## EXERCISE DATA
↓

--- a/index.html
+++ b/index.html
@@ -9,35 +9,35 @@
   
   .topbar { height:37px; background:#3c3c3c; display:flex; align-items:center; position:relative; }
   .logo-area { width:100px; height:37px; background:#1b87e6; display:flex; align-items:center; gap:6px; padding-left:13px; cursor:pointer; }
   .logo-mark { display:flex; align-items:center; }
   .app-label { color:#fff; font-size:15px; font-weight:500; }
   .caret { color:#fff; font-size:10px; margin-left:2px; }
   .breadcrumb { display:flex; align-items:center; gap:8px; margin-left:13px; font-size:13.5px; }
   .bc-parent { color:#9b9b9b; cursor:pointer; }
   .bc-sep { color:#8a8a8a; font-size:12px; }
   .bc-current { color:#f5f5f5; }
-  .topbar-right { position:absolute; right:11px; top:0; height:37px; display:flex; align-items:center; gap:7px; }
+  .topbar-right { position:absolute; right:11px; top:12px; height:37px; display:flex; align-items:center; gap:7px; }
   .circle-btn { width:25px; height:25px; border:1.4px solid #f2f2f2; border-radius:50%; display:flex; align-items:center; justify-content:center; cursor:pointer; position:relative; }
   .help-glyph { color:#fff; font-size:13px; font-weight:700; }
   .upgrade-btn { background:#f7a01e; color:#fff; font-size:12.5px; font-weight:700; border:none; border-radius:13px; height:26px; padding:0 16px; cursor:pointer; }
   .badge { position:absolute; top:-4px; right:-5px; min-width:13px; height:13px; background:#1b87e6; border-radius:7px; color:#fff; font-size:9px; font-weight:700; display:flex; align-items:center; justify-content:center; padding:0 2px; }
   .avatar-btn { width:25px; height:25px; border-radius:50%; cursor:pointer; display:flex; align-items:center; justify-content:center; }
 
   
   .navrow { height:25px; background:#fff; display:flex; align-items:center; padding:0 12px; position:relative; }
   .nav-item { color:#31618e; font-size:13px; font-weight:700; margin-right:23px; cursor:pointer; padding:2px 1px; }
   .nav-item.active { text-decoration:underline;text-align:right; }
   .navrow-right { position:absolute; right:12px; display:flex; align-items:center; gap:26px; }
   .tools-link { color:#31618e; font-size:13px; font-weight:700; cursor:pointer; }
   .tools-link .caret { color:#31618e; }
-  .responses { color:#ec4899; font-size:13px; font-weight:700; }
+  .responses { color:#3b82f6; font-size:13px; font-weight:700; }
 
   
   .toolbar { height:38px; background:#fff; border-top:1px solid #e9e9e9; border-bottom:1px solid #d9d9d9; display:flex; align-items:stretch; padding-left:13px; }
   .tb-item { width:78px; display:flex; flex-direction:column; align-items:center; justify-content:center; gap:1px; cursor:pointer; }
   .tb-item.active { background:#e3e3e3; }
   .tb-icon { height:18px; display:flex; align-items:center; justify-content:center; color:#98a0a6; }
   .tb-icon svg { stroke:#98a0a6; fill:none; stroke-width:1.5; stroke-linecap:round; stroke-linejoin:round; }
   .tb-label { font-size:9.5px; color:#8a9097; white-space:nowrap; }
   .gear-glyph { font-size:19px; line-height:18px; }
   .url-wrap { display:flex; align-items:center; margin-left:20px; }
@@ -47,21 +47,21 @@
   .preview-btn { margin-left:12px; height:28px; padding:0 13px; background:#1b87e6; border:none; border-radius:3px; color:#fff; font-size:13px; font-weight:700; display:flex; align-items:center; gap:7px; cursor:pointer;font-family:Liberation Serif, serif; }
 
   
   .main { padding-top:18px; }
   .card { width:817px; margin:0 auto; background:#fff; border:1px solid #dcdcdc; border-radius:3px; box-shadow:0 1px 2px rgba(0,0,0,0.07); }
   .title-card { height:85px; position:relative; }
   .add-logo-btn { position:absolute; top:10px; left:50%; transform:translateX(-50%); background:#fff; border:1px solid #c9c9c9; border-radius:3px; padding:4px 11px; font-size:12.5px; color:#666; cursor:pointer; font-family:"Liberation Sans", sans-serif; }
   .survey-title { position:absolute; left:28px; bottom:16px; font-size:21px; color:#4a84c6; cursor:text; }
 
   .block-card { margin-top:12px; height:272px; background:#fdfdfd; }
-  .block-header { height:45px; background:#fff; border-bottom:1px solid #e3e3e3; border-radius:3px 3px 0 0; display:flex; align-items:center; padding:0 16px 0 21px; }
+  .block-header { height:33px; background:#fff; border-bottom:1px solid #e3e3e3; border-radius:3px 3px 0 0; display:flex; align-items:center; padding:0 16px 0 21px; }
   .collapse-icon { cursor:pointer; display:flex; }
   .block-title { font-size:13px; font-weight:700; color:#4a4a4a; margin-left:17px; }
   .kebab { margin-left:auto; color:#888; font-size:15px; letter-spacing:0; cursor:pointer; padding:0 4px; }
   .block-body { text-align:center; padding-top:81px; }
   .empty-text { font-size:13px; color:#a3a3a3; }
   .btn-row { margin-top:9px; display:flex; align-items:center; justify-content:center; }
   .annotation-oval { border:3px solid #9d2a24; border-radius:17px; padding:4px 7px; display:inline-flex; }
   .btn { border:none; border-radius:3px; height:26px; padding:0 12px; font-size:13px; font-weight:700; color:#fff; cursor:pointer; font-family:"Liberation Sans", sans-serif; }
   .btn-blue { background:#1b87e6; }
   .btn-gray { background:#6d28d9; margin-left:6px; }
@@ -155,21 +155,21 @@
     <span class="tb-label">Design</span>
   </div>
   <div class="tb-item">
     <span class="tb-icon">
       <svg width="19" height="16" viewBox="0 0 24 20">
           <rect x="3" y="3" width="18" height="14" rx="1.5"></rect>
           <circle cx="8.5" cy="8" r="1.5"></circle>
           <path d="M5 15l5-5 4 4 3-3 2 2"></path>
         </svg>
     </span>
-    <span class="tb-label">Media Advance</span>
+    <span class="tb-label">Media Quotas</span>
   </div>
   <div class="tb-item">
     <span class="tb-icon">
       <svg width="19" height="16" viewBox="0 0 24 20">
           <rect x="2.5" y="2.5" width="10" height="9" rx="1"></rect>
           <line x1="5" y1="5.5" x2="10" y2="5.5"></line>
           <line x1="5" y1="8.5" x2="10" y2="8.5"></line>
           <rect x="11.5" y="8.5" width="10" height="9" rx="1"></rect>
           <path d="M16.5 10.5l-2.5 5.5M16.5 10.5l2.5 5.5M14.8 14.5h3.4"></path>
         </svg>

↑

## YOUR ASSIGNMENT
Word for word, write out all of the entries again.

## RESULT FOR THIS EXERCISE
--- a/index.html
+++ b/index.html
@@ -9,35 +9,35 @@
   
   .topbar { height:37px; background:#3c3c3c; display:flex; align-items:center; position:relative; }
   .logo-area { width:100px; height:37px; background:#1b87e6; display:flex; align-items:center; gap:6px; padding-left:13px; cursor:pointer; }
   .logo-mark { display:flex; align-items:center; }
   .app-label { color:#fff; font-size:15px; font-weight:500; }
   .caret { color:#fff; font-size:10px; margin-left:2px; }
   .breadcrumb { display:flex; align-items:center; gap:8px; margin-left:13px; font-size:13.5px; }
   .bc-parent { color:#9b9b9b; cursor:pointer; }
   .bc-sep { color:#8a8a8a; font-size:12px; }
   .bc-current { color:#f5f5f5; }
-  .topbar-right { position:absolute; right:11px; top:0; height:37px; display:flex; align-items:center; gap:7px; }
+  .topbar-right { position:absolute; right:11px; top:12px; height:37px; display:flex; align-items:center; gap:7px; }
   .circle-btn { width:25px; height:25px; border:1.4px solid #f2f2f2; border-radius:50%; display:flex; align-items:center; justify-content:center; cursor:pointer; position:relative; }
   .help-glyph { color:#fff; font-size:13px; font-weight:700; }
   .upgrade-btn { background:#f7a01e; color:#fff; font-size:12.5px; font-weight:700; border:none; border-radius:13px; height:26px; padding:0 16px; cursor:pointer; }
   .badge { position:absolute; top:-4px; right:-5px; min-width:13px; height:13px; background:#1b87e6; border-radius:7px; color:#fff; font-size:9px; font-weight:700; display:flex; align-items:center; justify-content:center; padding:0 2px; }
   .avatar-btn { width:25px; height:25px; border-radius:50%; cursor:pointer; display:flex; align-items:center; justify-content:center; }
 
   
   .navrow { height:25px; background:#fff; display:flex; align-items:center; padding:0 12px; position:relative; }
   .nav-item { color:#31618e; font-size:13px; font-weight:700; margin-right:23px; cursor:pointer; padding:2px 1px; }
   .nav-item.active { text-decoration:underline;text-align:right; }
   .navrow-right { position:absolute; right:12px; display:flex; align-items:center; gap:26px; }
   .tools-link { color:#31618e; font-size:13px; font-weight:700; cursor:pointer; }
   .tools-link .caret { color:#31618e; }
-  .responses { color:#ec4899; font-size:13px; font-weight:700; }
+  .responses { color:#3b82f6; font-size:13px; font-weight:700; }
 
   
   .toolbar { height:38px; background:#fff; border-top:1px solid #e9e9e9; border-bottom:1px solid #d9d9d9; display:flex; align-items:stretch; padding-left:13px; }
   .tb-item { width:78px; display:flex; flex-direction:column; align-items:center; justify-content:center; gap:1px; cursor:pointer; }
   .tb-item.active { background:#e3e3e3; }
   .tb-icon { height:18px; display:flex; align-items:center; justify-content:center; color:#98a0a6; }
   .tb-icon svg { stroke:#98a0a6; fill:none; stroke-width:1.5; stroke-linecap:round; stroke-linejoin:round; }
   .tb-label { font-size:9.5px; color:#8a9097; white-space:nowrap; }
   .gear-glyph { font-size:19px; line-height:18px; }
   .url-wrap { display:flex; align-items:center; margin-left:20px; }
@@ -47,21 +47,21 @@
   .preview-btn { margin-left:12px; height:28px; padding:0 13px; background:#1b87e6; border:none; border-radius:3px; color:#fff; font-size:13px; font-weight:700; display:flex; align-items:center; gap:7px; cursor:pointer;font-family:Liberation Serif, serif; }
 
   
   .main { padding-top:18px; }
   .card { width:817px; margin:0 auto; background:#fff; border:1px solid #dcdcdc; border-radius:3px; box-shadow:0 1px 2px rgba(0,0,0,0.07); }
   .title-card { height:85px; position:relative; }
   .add-logo-btn { position:absolute; top:10px; left:50%; transform:translateX(-50%); background:#fff; border:1px solid #c9c9c9; border-radius:3px; padding:4px 11px; font-size:12.5px; color:#666; cursor:pointer; font-family:"Liberation Sans", sans-serif; }
   .survey-title { position:absolute; left:28px; bottom:16px; font-size:21px; color:#4a84c6; cursor:text; }
 
   .block-card { margin-top:12px; height:272px; background:#fdfdfd; }
-  .block-header { height:45px; background:#fff; border-bottom:1px solid #e3e3e3; border-radius:3px 3px 0 0; display:flex; align-items:center; padding:0 16px 0 21px; }
+  .block-header { height:33px; background:#fff; border-bottom:1px solid #e3e3e3; border-radius:3px 3px 0 0; display:flex; align-items:center; padding:0 16px 0 21px; }
   .collapse-icon { cursor:pointer; display:flex; }
   .block-title { font-size:13px; font-weight:700; color:#4a4a4a; margin-left:17px; }
   .kebab { margin-left:auto; color:#888; font-size:15px; letter-spacing:0; cursor:pointer; padding:0 4px; }
   .block-body { text-align:center; padding-top:81px; }
   .empty-text { font-size:13px; color:#a3a3a3; }
   .btn-row { margin-top:9px; display:flex; align-items:center; justify-content:center; }
   .annotation-oval { border:3px solid #9d2a24; border-radius:17px; padding:4px 7px; display:inline-flex; }
   .btn { border:none; border-radius:3px; height:26px; padding:0 12px; font-size:13px; font-weight:700; color:#fff; cursor:pointer; font-family:"Liberation Sans", sans-serif; }
   .btn-blue { background:#1b87e6; }
   .btn-gray { background:#6d28d9; margin-left:6px; }
@@ -155,21 +155,21 @@
     <span class="tb-label">Design</span>
   </div>
   <div class="tb-item">
     <span class="tb-icon">
       <svg width="19" height="16" viewBox="0 0 24 20">
           <rect x="3" y="3" width="18" height="14" rx="1.5"></rect>
           <circle cx="8.5" cy="8" r="1.5"></circle>
           <path d="M5 15l5-5 4 4 3-3 2 2"></path>
         </svg>
     </span>
-    <span class="tb-label">Media Advance</span>
+    <span class="tb-label">Media Quotas</span>
   </div>
   <div class="tb-item">
     <span class="tb-icon">
       <svg width="19" height="16" viewBox="0 0 24 20">
           <rect x="2.5" y="2.5" width="10" height="9" rx="1"></rect>
           <line x1="5" y1="5.5" x2="10" y2="5.5"></line>
           <line x1="5" y1="8.5" x2="10" y2="8.5"></line>
           <rect x="11.5" y="8.5" width="10" height="9" rx="1"></rect>
           <path d="M16.5 10.5l-2.5 5.5M16.5 10.5l2.5 5.5M14.8 14.5h3.4"></path>
         </svg>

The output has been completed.